[Difference listings]
------------------------------------

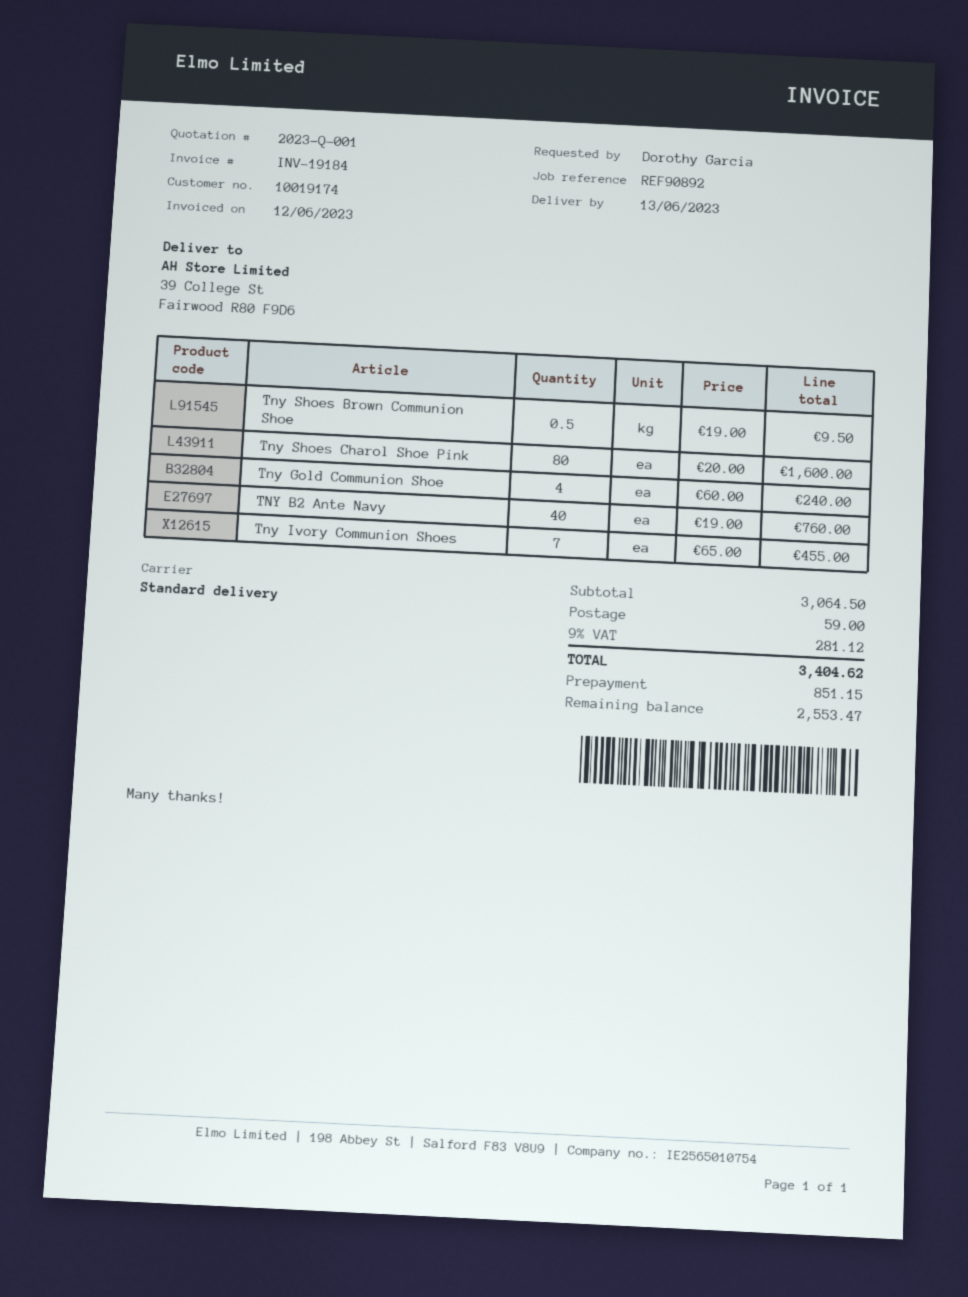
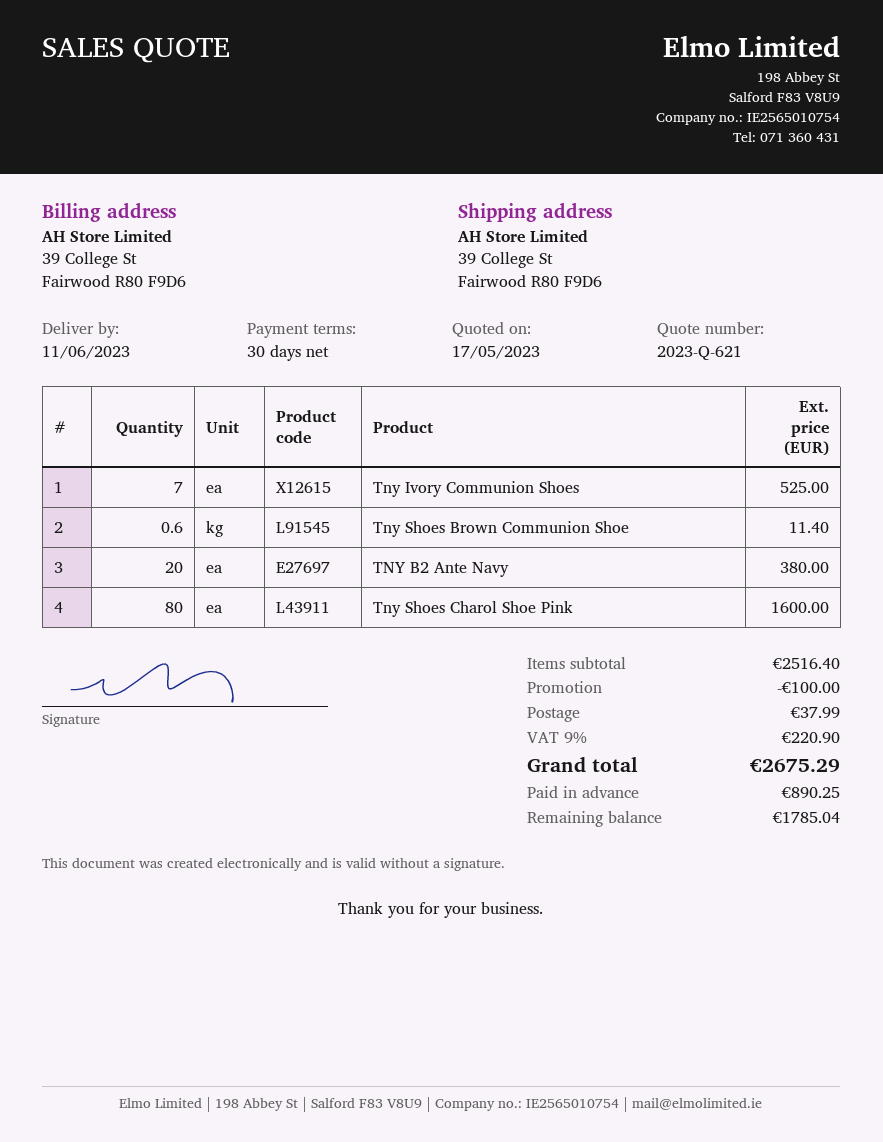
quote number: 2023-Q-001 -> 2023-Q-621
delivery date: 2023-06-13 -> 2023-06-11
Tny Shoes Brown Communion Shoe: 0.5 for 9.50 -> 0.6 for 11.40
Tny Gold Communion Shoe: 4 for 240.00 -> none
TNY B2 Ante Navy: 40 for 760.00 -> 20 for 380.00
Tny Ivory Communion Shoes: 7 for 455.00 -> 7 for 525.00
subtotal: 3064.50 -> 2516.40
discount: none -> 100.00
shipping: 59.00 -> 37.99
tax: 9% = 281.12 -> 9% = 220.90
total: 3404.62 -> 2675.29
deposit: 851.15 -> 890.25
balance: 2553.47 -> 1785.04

------------------------------------

THE TASK
Return all lines above that mention the word "Communion".

SOLUTION TO THE PROBLEM
Tny Shoes Brown Communion Shoe: 0.5 for 9.50 -> 0.6 for 11.40
Tny Gold Communion Shoe: 4 for 240.00 -> none
Tny Ivory Communion Shoes: 7 for 455.00 -> 7 for 525.00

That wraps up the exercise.